* _Activity_: Below are the records; give the number of their lines that contain the word "href" and nothing more.

* _Records to use_:
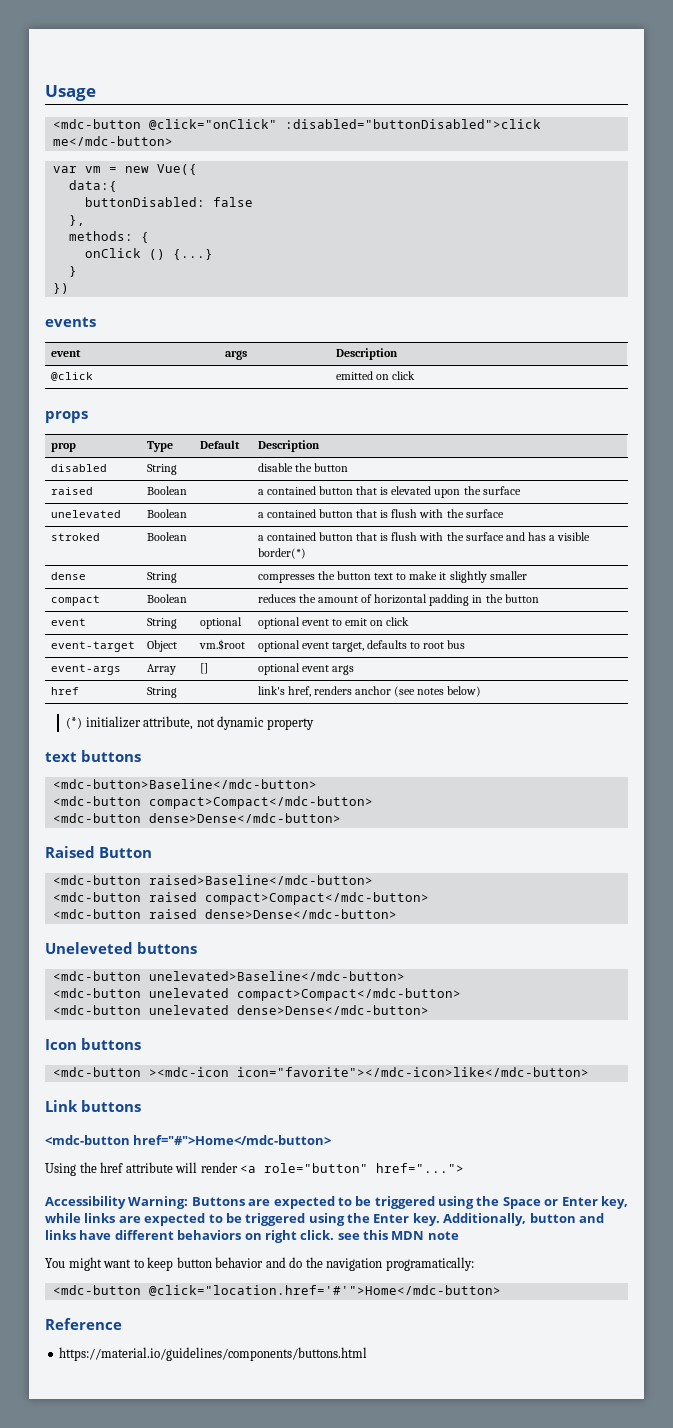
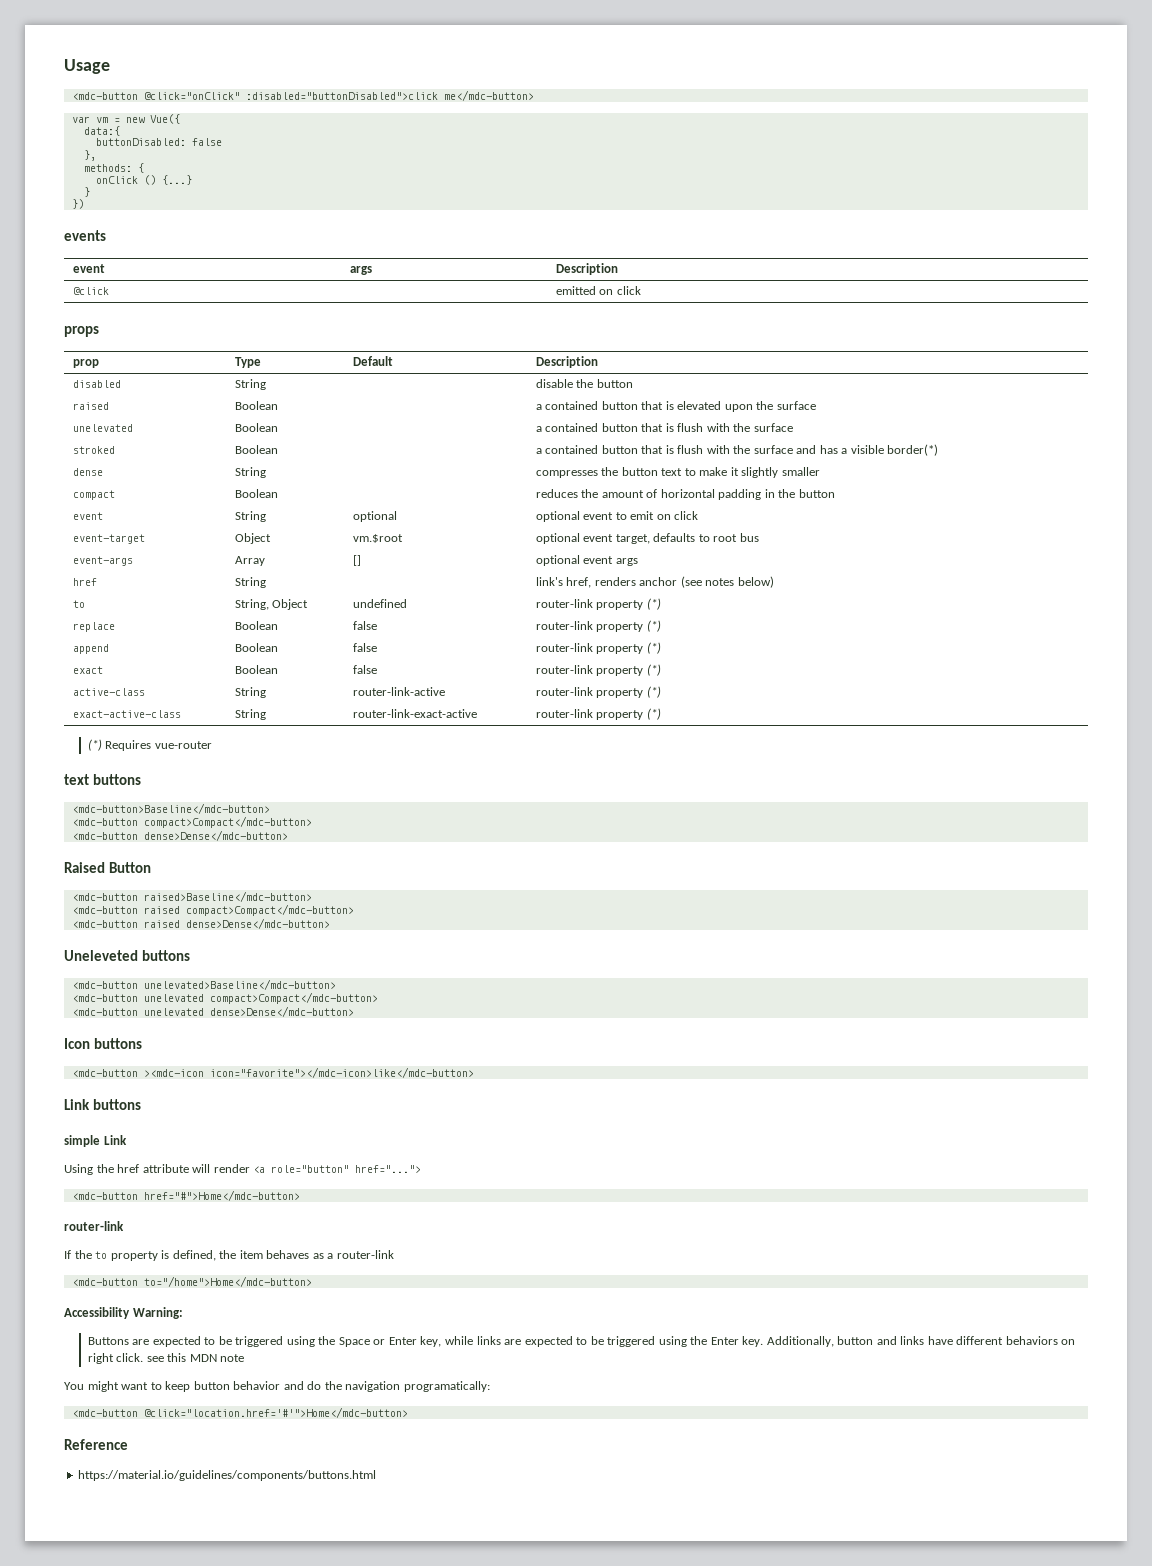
[66,716,314,730] // (*) initializer attribute, not dynamic property -> [72,600,85,608] [234,599,309,610] [352,599,407,608] [535,598,661,610] [72,622,115,632] [234,621,278,630] [352,621,377,630] [535,620,661,632] [72,644,109,654] [234,643,278,652] [352,643,377,652] [535,642,661,654] [72,666,103,674] [234,665,278,674] [352,665,377,674] [535,664,661,676] [72,688,145,696] [234,687,266,698] [352,687,445,696] [535,686,661,698] [72,710,181,718] [234,709,266,720] [352,709,477,718] [535,708,661,720] [87,739,212,751] // to | String, Object | undefined | router-link property (*) // replace | Boolean | false | router-link property (*) // append | Boolean | false | router-link property (*) // exact | Boolean | false | router-link property (*) // active-class | String | router-link-active | router-link property (*) // exact-active-class | String | router-link-exact-active | router-link property (*) // (*) Requires vue-router
[45,1135,332,1145] <mdc-button href="#">Home</mdc-button> -> [64,1135,127,1147] simple Link
(465, 1168) none -> [71,1190,300,1201] [64,1221,124,1231] [64,1250,394,1261] [71,1276,312,1287] // <mdc-button href="#">Home</mdc-button> // router-link // If the to property is defined, the item behaves as a router-link // <mdc-button to="/home">Home</mdc-button>
(189, 1202) none -> (183, 1313) //

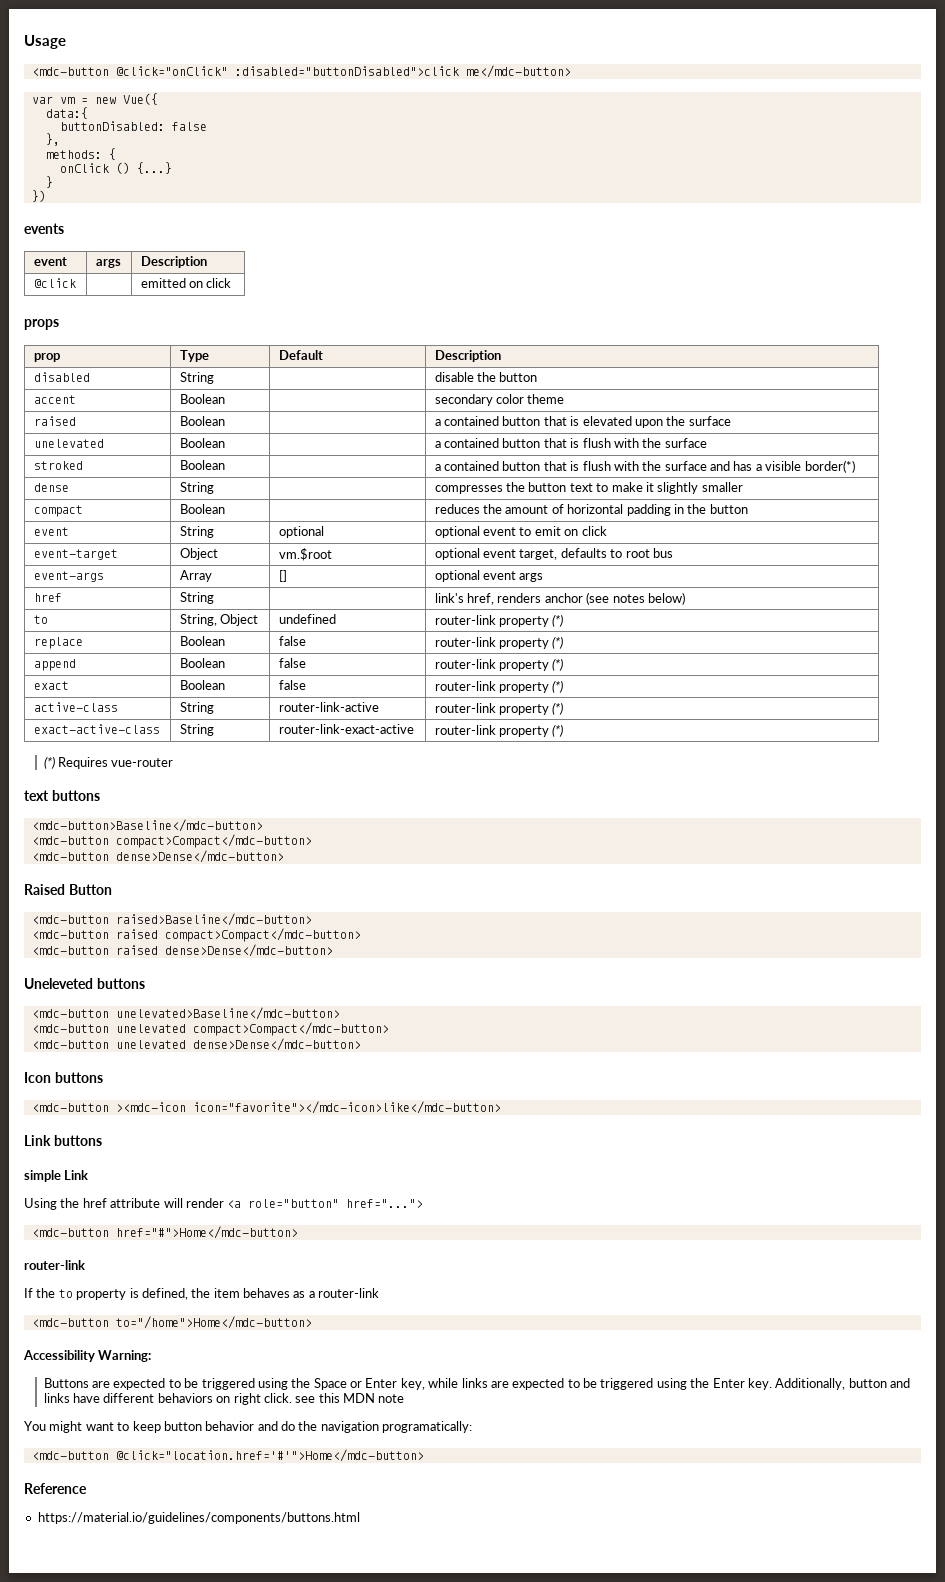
(633, 383) none -> [33,395,76,404] [179,394,225,404] [434,394,565,406] // accent | Boolean | | secondary color theme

* _Solved problem_: 2